━━ Data shown
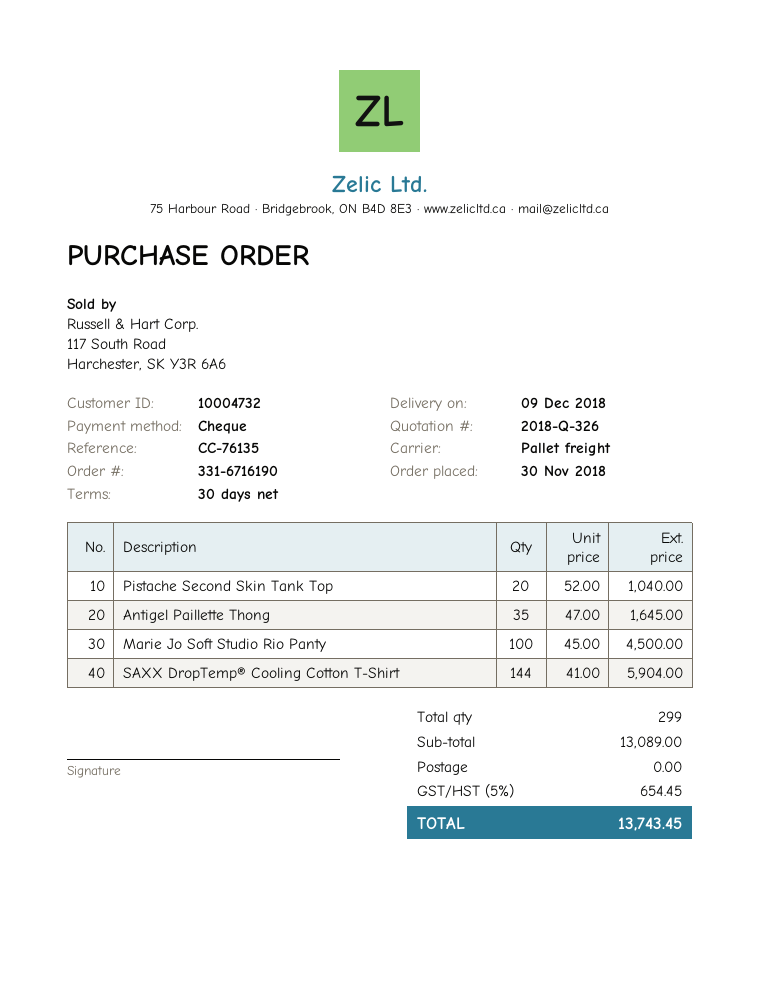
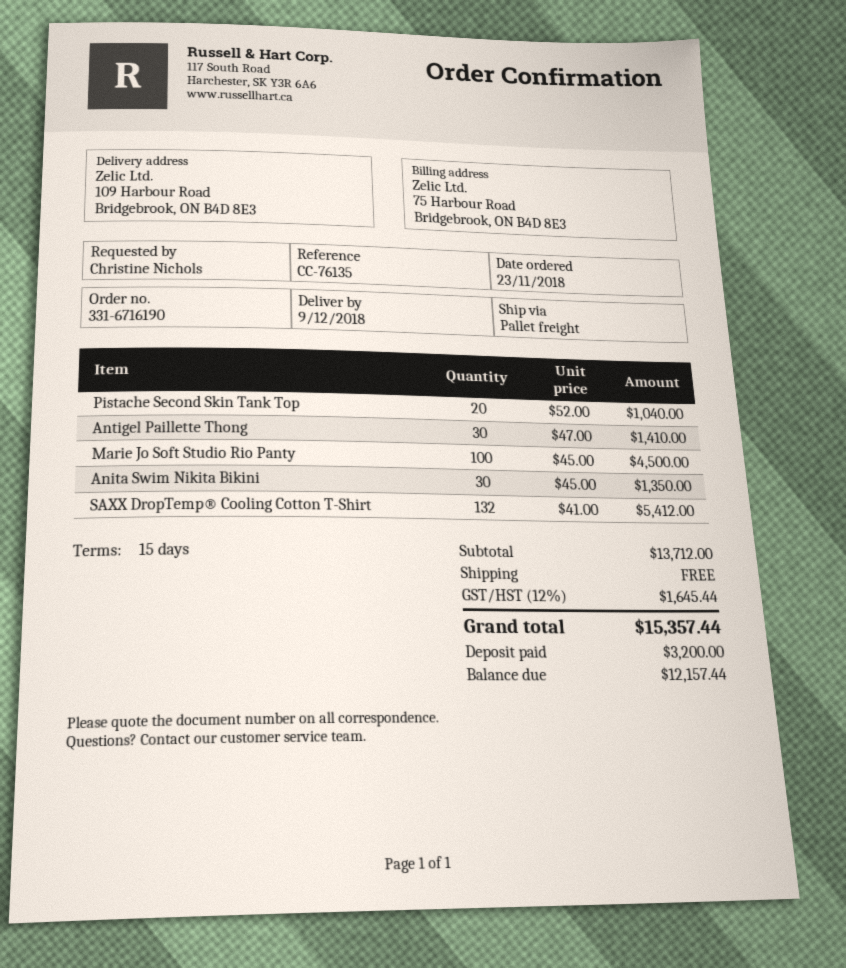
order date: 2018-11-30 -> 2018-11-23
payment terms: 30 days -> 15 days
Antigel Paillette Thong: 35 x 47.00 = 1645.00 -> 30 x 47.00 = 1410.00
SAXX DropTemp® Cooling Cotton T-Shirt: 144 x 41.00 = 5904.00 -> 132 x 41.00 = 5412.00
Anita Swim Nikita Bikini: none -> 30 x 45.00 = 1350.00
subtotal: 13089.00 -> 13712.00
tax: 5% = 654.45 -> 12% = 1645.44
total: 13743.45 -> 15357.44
━━━━
Problem to solve: Set down all records verbatim, omitting images.

Task solution:
order date: 2018-11-30 -> 2018-11-23
payment terms: 30 days -> 15 days
Antigel Paillette Thong: 35 x 47.00 = 1645.00 -> 30 x 47.00 = 1410.00
SAXX DropTemp® Cooling Cotton T-Shirt: 144 x 41.00 = 5904.00 -> 132 x 41.00 = 5412.00
Anita Swim Nikita Bikini: none -> 30 x 45.00 = 1350.00
subtotal: 13089.00 -> 13712.00
tax: 5% = 654.45 -> 12% = 1645.44
total: 13743.45 -> 15357.44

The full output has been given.